The current Avian influenza outbreak in the far East is related to Sars only in demonstrating how so-called zoonotic diseases in animals can cross to become a threat to human health.

Although not easily passed from human to human, Sars caused a life-threatening respiratory infection in many cases, and experts are braced for its return this winter.

Researchers are now convinced that Sars made that jump in late 2002 in the Pearl River Delta in the Guangdong Province of China.

Cross checking

They compared the genomes of viruses isolated early in the emergence of Sars, and compared them to isolates from later victims of the virus.

What we see is the virus fine-tuning itself to enhance its access to a new host - humans
Dr Chung-I Wu
University of Chicago
This showed how the coronavirus which causes the illness adapted to become better at living in humans.

Two "genotypes" dominated the early phase of the epidemic - these were roughly comparable with coronavirus isolates taken from animals in a market in Shenzen.

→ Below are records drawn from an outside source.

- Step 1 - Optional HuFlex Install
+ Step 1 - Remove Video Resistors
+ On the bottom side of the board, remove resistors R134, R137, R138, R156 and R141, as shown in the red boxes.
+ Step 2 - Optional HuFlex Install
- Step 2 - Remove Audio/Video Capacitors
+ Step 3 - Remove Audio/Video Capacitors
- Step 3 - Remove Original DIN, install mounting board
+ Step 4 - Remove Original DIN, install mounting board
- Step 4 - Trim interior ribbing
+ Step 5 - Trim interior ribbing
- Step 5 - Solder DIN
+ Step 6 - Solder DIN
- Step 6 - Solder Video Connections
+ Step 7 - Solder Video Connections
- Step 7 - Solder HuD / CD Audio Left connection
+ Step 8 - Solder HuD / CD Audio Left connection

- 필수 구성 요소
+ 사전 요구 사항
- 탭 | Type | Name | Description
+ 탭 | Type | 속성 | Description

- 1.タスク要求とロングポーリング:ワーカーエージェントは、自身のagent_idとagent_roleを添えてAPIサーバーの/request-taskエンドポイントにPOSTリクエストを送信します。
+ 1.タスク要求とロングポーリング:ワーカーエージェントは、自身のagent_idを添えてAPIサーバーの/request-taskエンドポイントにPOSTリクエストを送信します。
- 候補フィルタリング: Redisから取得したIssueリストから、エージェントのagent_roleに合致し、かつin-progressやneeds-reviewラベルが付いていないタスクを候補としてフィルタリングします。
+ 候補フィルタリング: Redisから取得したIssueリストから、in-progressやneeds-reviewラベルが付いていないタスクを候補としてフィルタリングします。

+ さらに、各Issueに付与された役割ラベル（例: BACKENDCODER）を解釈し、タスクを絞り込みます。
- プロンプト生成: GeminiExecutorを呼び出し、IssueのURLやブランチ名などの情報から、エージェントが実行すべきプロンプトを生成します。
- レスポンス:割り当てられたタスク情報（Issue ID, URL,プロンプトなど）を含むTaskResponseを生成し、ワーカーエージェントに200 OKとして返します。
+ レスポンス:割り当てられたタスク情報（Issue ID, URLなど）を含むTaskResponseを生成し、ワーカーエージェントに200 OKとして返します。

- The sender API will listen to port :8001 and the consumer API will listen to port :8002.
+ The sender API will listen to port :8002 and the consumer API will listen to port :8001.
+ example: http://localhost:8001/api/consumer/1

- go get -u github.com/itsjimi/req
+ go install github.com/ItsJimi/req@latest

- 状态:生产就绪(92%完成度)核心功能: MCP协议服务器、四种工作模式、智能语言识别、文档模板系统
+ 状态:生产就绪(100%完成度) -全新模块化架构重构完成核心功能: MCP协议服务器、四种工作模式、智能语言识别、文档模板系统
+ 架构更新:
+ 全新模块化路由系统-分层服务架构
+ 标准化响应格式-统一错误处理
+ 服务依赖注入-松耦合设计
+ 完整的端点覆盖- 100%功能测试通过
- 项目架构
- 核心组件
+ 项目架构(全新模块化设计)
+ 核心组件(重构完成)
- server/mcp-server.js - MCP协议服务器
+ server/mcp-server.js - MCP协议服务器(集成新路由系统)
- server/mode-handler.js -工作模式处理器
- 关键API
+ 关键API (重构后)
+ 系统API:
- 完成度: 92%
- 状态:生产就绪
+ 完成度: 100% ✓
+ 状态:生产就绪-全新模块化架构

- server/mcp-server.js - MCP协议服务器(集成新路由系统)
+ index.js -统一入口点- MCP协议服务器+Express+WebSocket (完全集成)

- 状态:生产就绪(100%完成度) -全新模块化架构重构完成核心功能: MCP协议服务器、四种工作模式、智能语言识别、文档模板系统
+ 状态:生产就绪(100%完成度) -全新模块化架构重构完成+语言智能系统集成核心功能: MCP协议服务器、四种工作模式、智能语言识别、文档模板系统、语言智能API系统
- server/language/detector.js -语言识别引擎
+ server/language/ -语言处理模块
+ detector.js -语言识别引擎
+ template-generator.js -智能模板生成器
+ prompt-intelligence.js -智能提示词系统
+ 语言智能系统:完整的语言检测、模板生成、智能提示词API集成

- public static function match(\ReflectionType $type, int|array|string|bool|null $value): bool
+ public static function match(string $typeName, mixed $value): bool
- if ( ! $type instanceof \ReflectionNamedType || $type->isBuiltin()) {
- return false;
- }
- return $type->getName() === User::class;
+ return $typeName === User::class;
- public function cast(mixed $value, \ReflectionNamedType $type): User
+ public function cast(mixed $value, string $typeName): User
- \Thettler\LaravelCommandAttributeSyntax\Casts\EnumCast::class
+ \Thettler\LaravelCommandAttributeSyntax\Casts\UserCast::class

In the middle phase of the outbreak - including the "super-spreader" event at a hospital in Guangzhou in January 2003 - during which case numbers multiplied, the genetic makeup of the virus had already shifted.

Different versions of the coronavirus predominated - with one in the hospital and another emerging in Hong Kong.

Within a month, another genotype had emerged, which persisted to the end of the outbreak in August.

Cell key

When scientists examined levels of gene mutations in one particular gene - called spike - which was thought to be involved in the ability of the virus to enter cells, it was found to be undergoing rapid mutations at the start of the outbreak, which slowed down after it had refined its ability to infect humans.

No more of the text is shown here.